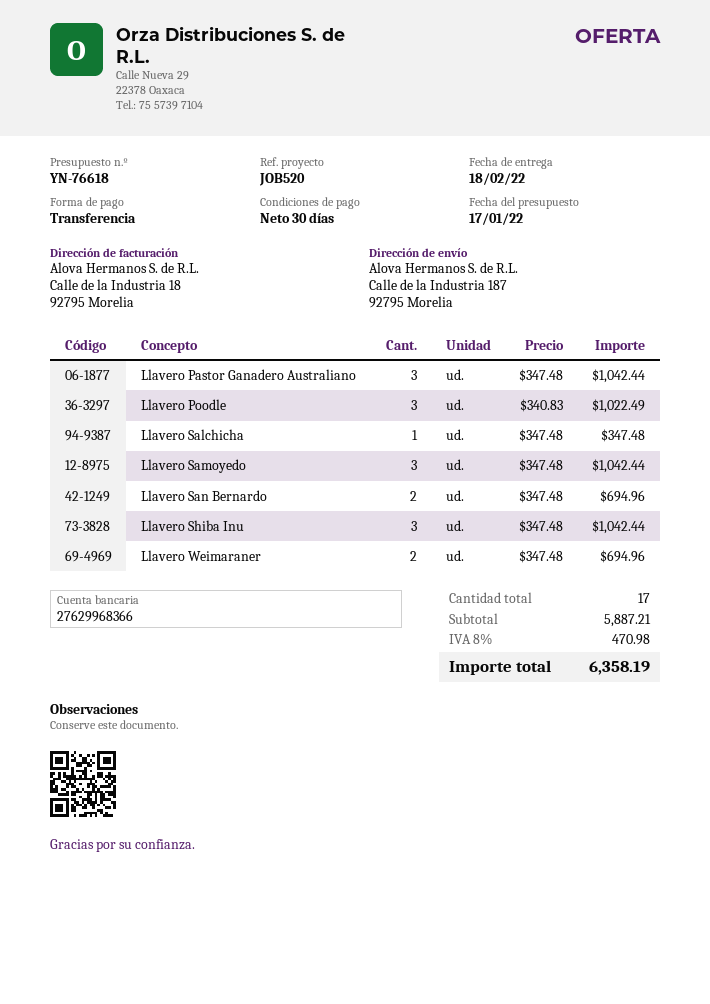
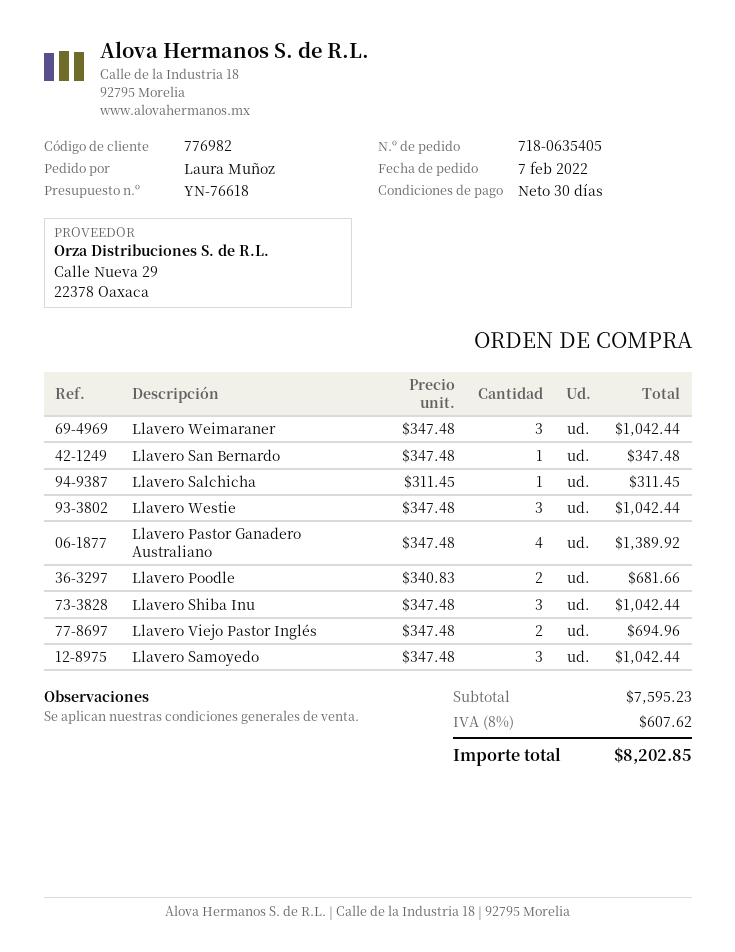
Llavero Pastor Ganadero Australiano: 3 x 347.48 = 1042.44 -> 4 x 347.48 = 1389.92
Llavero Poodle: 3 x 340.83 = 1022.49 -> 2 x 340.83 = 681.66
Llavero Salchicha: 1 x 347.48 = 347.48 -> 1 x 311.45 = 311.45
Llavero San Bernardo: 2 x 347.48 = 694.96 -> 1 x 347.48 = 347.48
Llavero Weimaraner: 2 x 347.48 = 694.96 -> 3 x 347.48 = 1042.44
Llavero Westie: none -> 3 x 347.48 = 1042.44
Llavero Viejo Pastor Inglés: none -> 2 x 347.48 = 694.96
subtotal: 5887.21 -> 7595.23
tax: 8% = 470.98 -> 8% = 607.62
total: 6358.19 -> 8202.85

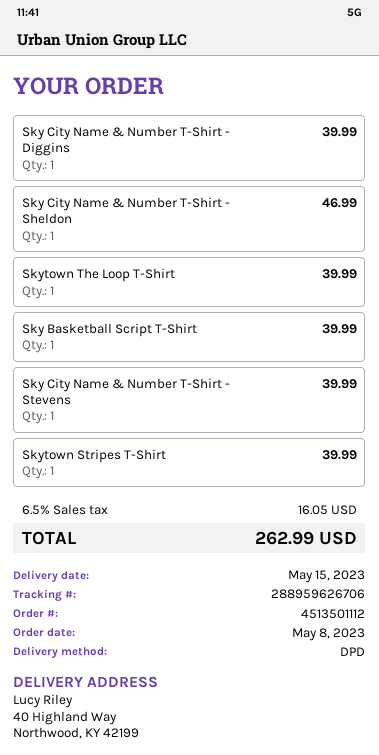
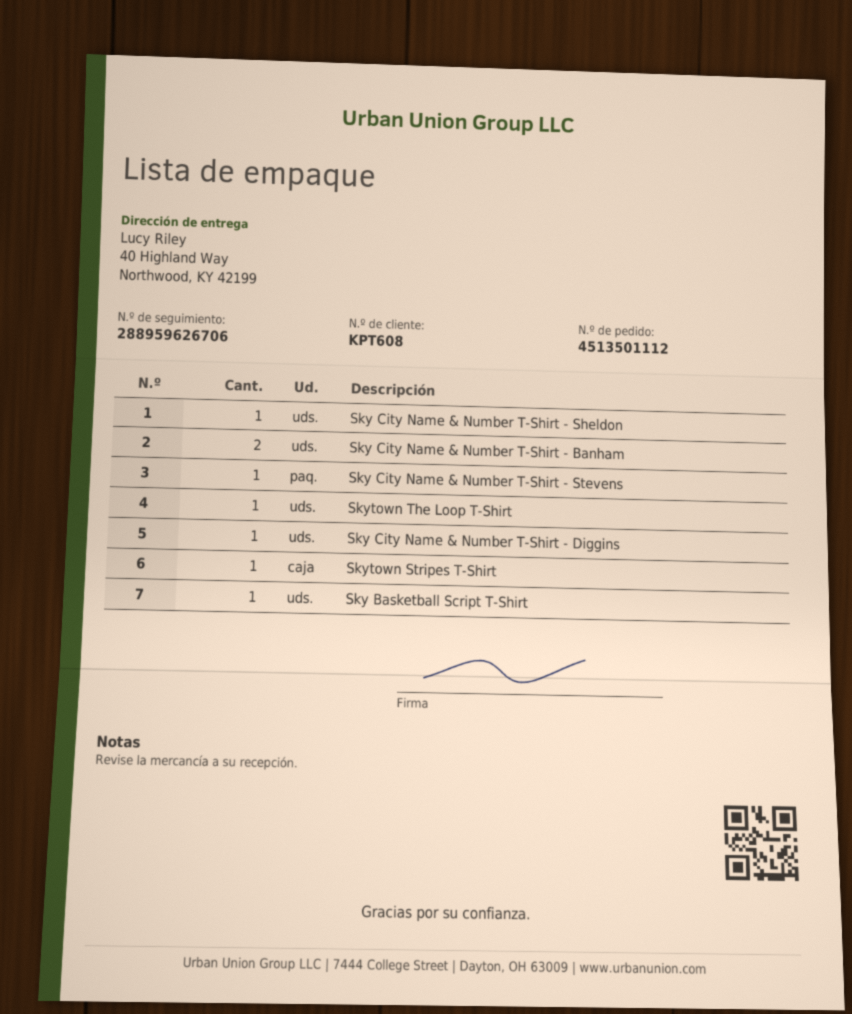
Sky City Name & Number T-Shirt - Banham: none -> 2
------------------------------------
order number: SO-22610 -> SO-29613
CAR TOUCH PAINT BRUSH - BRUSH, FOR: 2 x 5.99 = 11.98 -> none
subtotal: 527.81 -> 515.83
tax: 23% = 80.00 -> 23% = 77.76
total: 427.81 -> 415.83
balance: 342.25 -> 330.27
------------------------------------
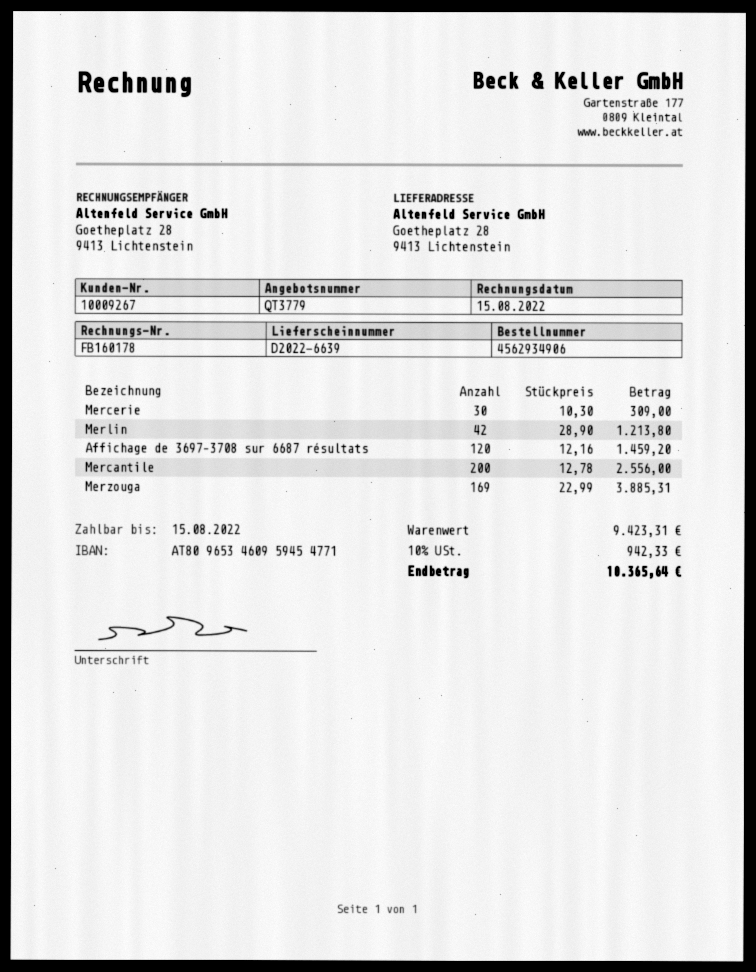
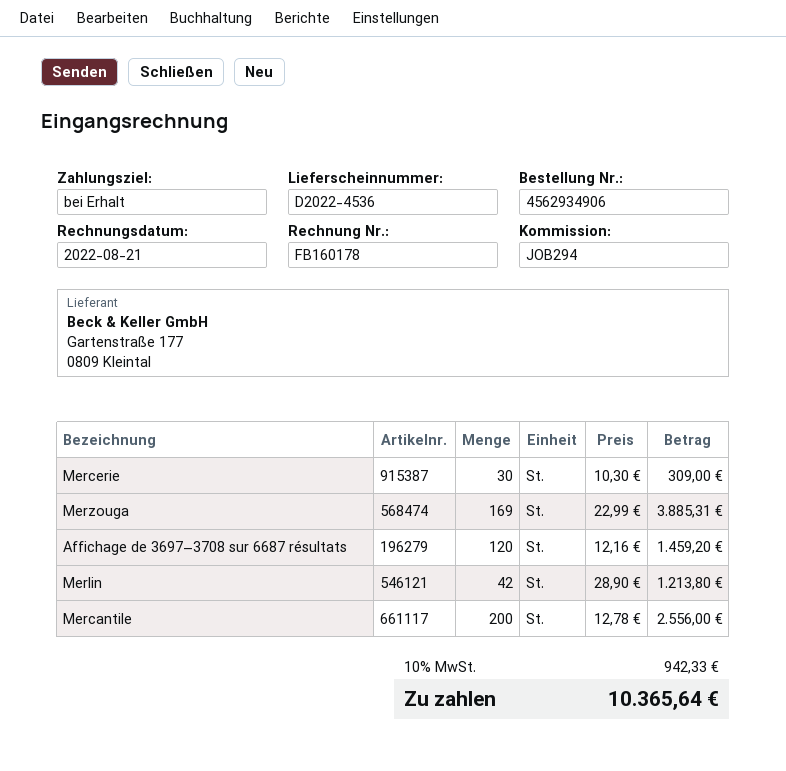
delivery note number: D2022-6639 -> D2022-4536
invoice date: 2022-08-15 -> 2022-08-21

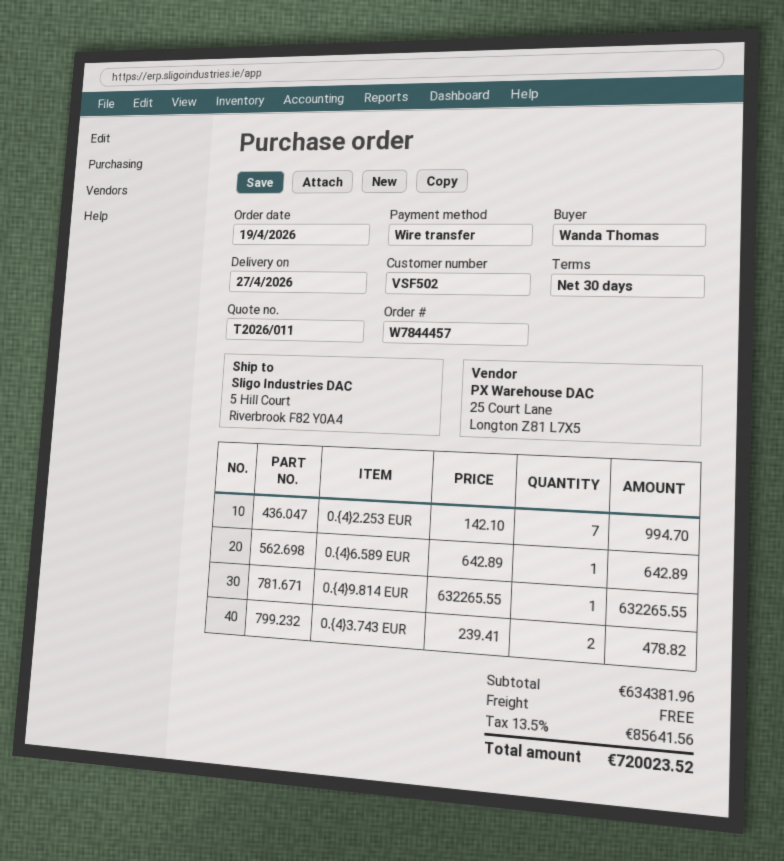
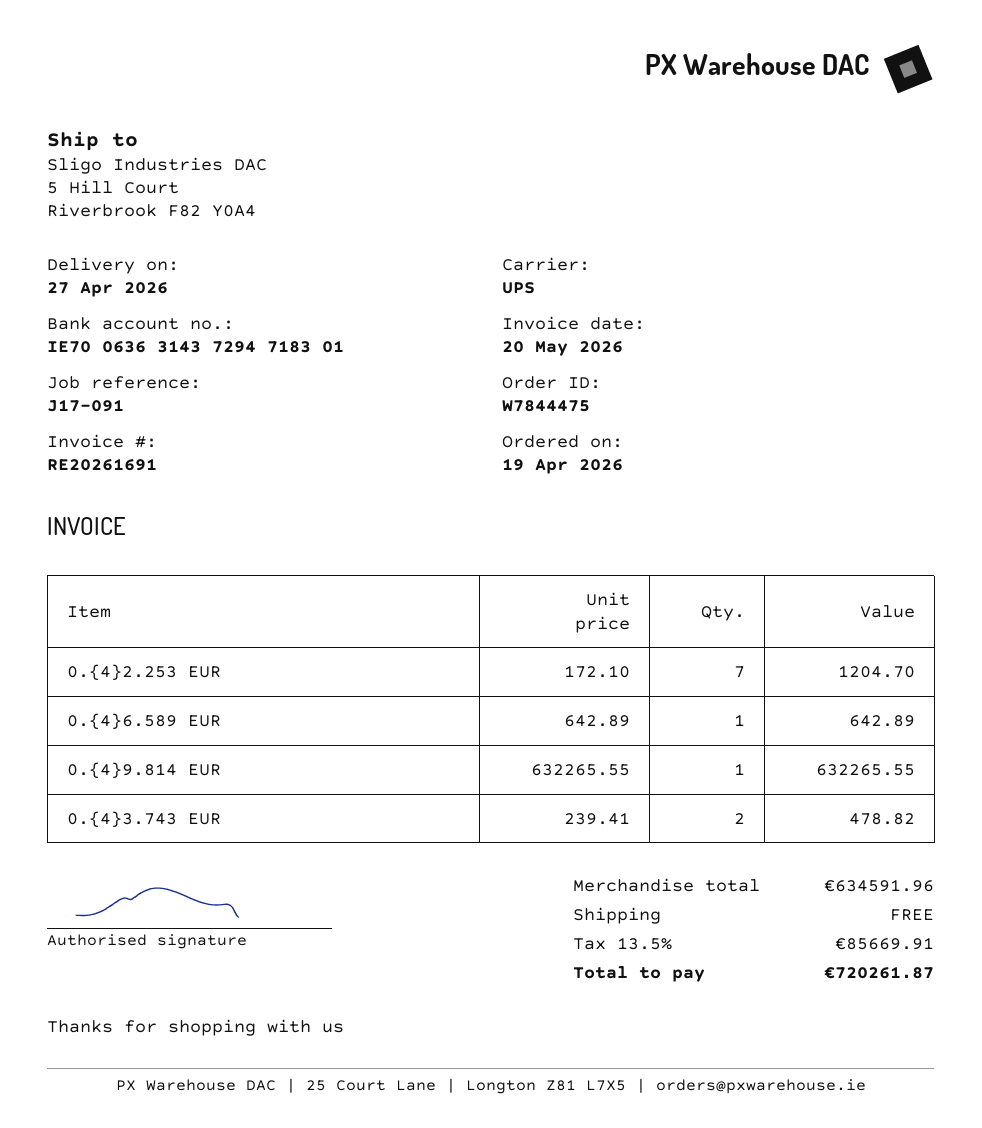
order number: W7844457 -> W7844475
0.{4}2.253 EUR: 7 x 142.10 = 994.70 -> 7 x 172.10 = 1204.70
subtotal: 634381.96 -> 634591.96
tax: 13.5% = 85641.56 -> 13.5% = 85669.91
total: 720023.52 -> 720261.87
------------------------------------
> _WORK ITEM_
Give the lines above again exactly, from the one containing "Llavero Pastor Ganadero" to the one containing "Sky City Name", both included, but leave out the pictures.

> _SOLVED EXERCISE_
Llavero Pastor Ganadero Australiano: 3 x 347.48 = 1042.44 -> 4 x 347.48 = 1389.92
Llavero Poodle: 3 x 340.83 = 1022.49 -> 2 x 340.83 = 681.66
Llavero Salchicha: 1 x 347.48 = 347.48 -> 1 x 311.45 = 311.45
Llavero San Bernardo: 2 x 347.48 = 694.96 -> 1 x 347.48 = 347.48
Llavero Weimaraner: 2 x 347.48 = 694.96 -> 3 x 347.48 = 1042.44
Llavero Westie: none -> 3 x 347.48 = 1042.44
Llavero Viejo Pastor Inglés: none -> 2 x 347.48 = 694.96
subtotal: 5887.21 -> 7595.23
tax: 8% = 470.98 -> 8% = 607.62
total: 6358.19 -> 8202.85

Sky City Name & Number T-Shirt - Banham: none -> 2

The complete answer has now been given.